» **Work item**:
Whatever appears in the records apart from pictures must be reproduced exactly.

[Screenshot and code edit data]
--

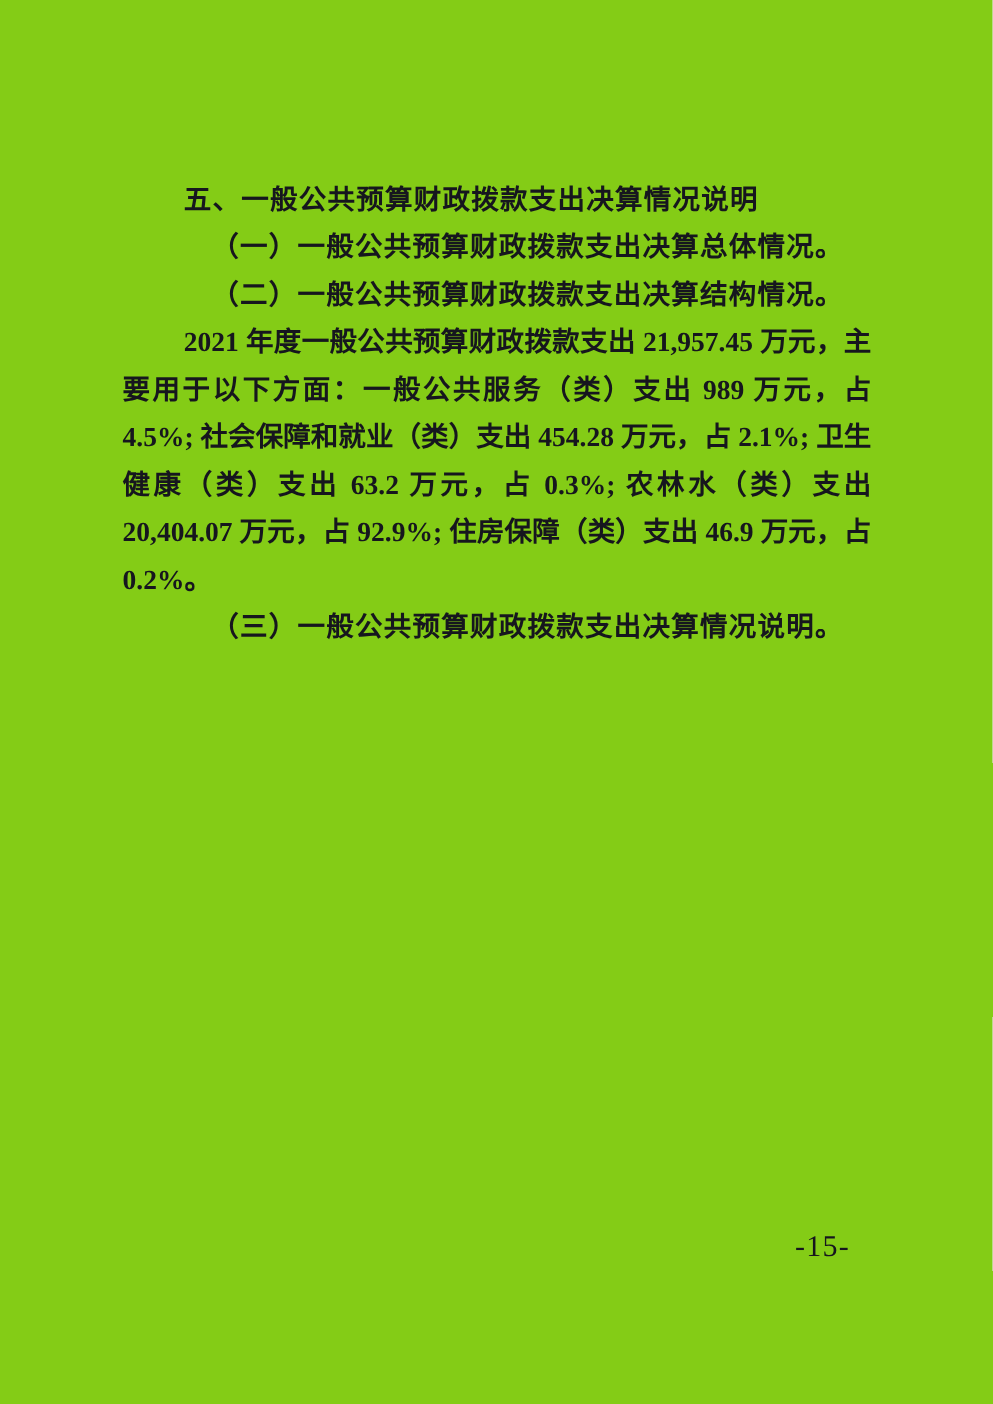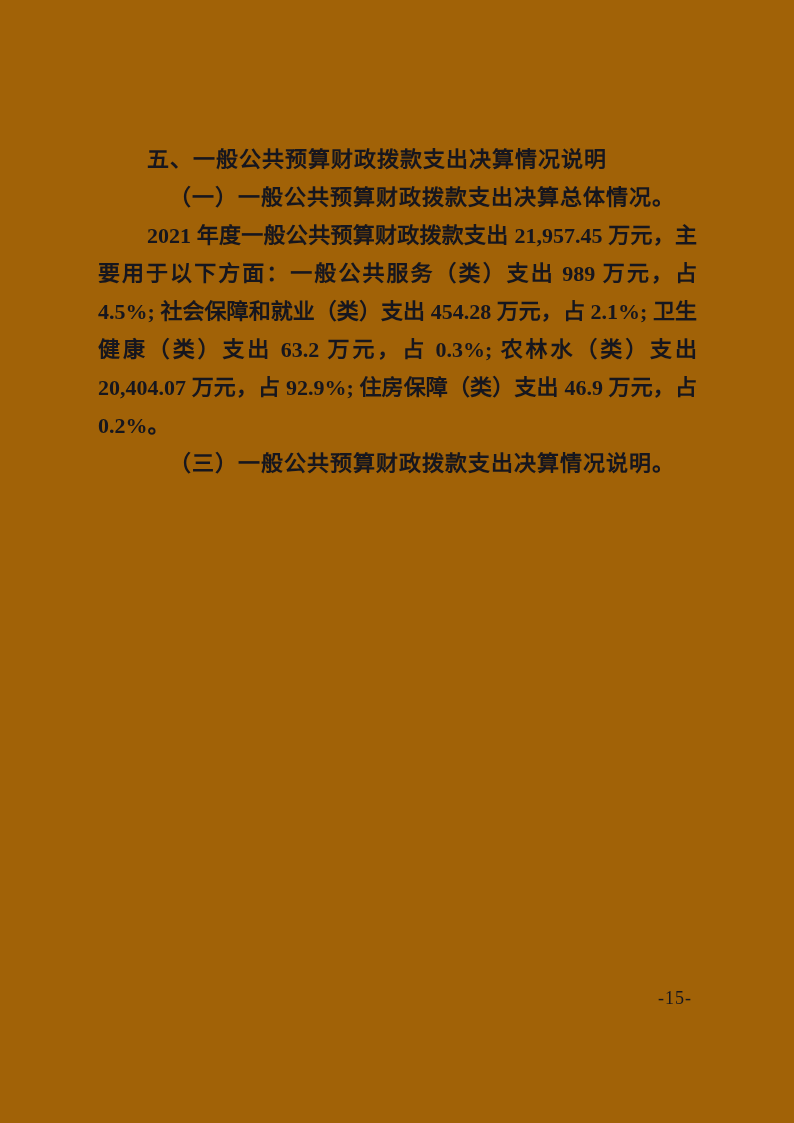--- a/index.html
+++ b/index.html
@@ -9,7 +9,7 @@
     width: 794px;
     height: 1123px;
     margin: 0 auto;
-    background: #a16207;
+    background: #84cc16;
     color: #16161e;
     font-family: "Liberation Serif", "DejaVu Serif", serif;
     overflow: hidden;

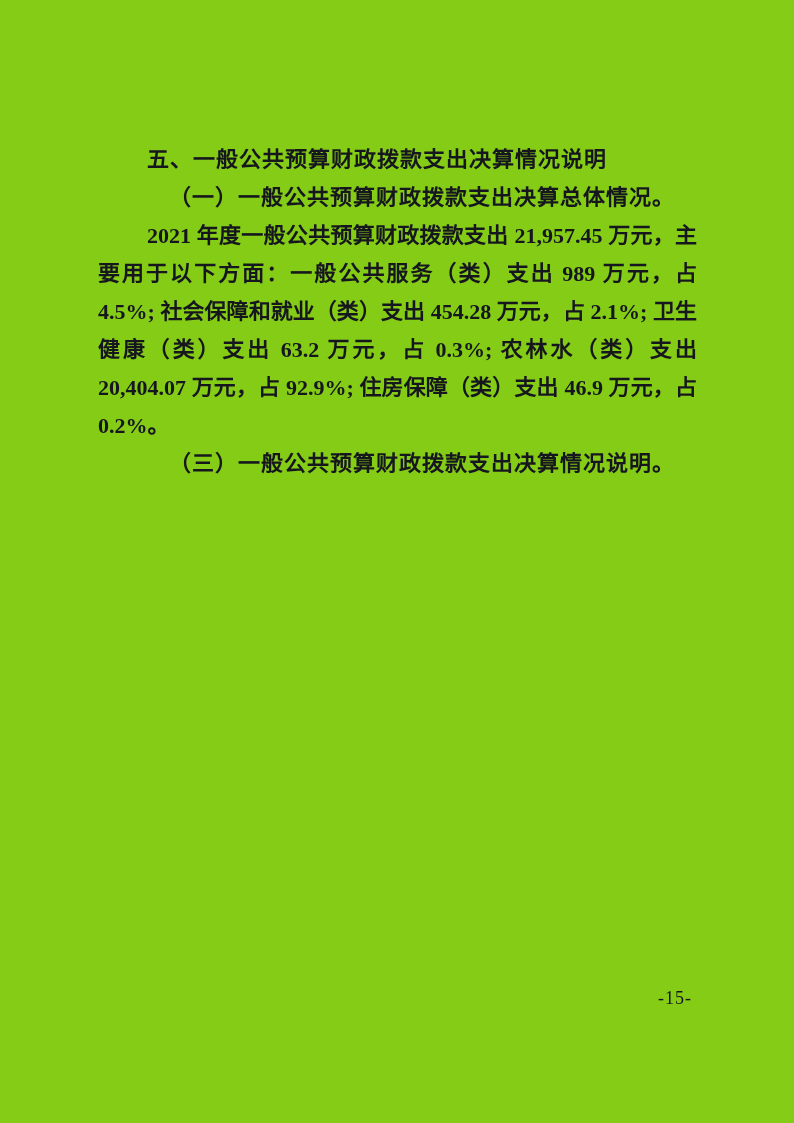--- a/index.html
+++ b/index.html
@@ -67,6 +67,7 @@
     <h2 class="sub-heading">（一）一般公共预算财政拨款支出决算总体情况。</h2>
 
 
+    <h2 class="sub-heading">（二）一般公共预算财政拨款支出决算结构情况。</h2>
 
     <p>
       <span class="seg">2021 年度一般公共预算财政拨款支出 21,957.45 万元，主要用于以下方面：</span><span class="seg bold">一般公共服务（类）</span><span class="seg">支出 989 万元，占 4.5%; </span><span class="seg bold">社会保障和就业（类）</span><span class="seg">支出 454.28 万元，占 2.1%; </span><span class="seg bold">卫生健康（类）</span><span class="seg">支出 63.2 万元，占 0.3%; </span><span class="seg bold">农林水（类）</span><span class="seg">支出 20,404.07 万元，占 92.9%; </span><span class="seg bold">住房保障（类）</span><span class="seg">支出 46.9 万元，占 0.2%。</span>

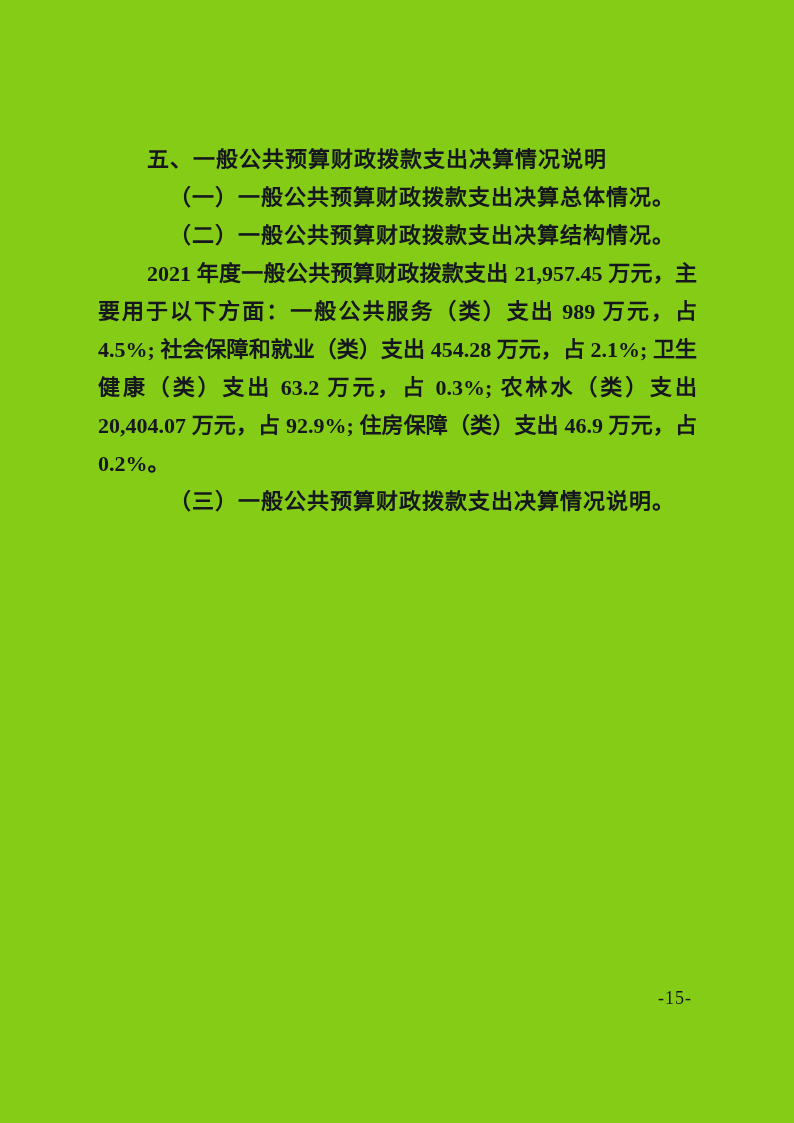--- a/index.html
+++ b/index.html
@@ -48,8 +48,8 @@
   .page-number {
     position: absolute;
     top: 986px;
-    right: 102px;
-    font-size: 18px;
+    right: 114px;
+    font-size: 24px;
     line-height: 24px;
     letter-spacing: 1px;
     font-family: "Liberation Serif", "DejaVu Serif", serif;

--

» **Result for this exercise**:
--- a/index.html
+++ b/index.html
@@ -9,7 +9,7 @@
     width: 794px;
     height: 1123px;
     margin: 0 auto;
-    background: #a16207;
+    background: #84cc16;
     color: #16161e;
     font-family: "Liberation Serif", "DejaVu Serif", serif;
     overflow: hidden;

--- a/index.html
+++ b/index.html
@@ -67,6 +67,7 @@
     <h2 class="sub-heading">（一）一般公共预算财政拨款支出决算总体情况。</h2>
 
 
+    <h2 class="sub-heading">（二）一般公共预算财政拨款支出决算结构情况。</h2>
 
     <p>
       <span class="seg">2021 年度一般公共预算财政拨款支出 21,957.45 万元，主要用于以下方面：</span><span class="seg bold">一般公共服务（类）</span><span class="seg">支出 989 万元，占 4.5%; </span><span class="seg bold">社会保障和就业（类）</span><span class="seg">支出 454.28 万元，占 2.1%; </span><span class="seg bold">卫生健康（类）</span><span class="seg">支出 63.2 万元，占 0.3%; </span><span class="seg bold">农林水（类）</span><span class="seg">支出 20,404.07 万元，占 92.9%; </span><span class="seg bold">住房保障（类）</span><span class="seg">支出 46.9 万元，占 0.2%。</span>

--- a/index.html
+++ b/index.html
@@ -48,8 +48,8 @@
   .page-number {
     position: absolute;
     top: 986px;
-    right: 102px;
-    font-size: 18px;
+    right: 114px;
+    font-size: 24px;
     line-height: 24px;
     letter-spacing: 1px;
     font-family: "Liberation Serif", "DejaVu Serif", serif;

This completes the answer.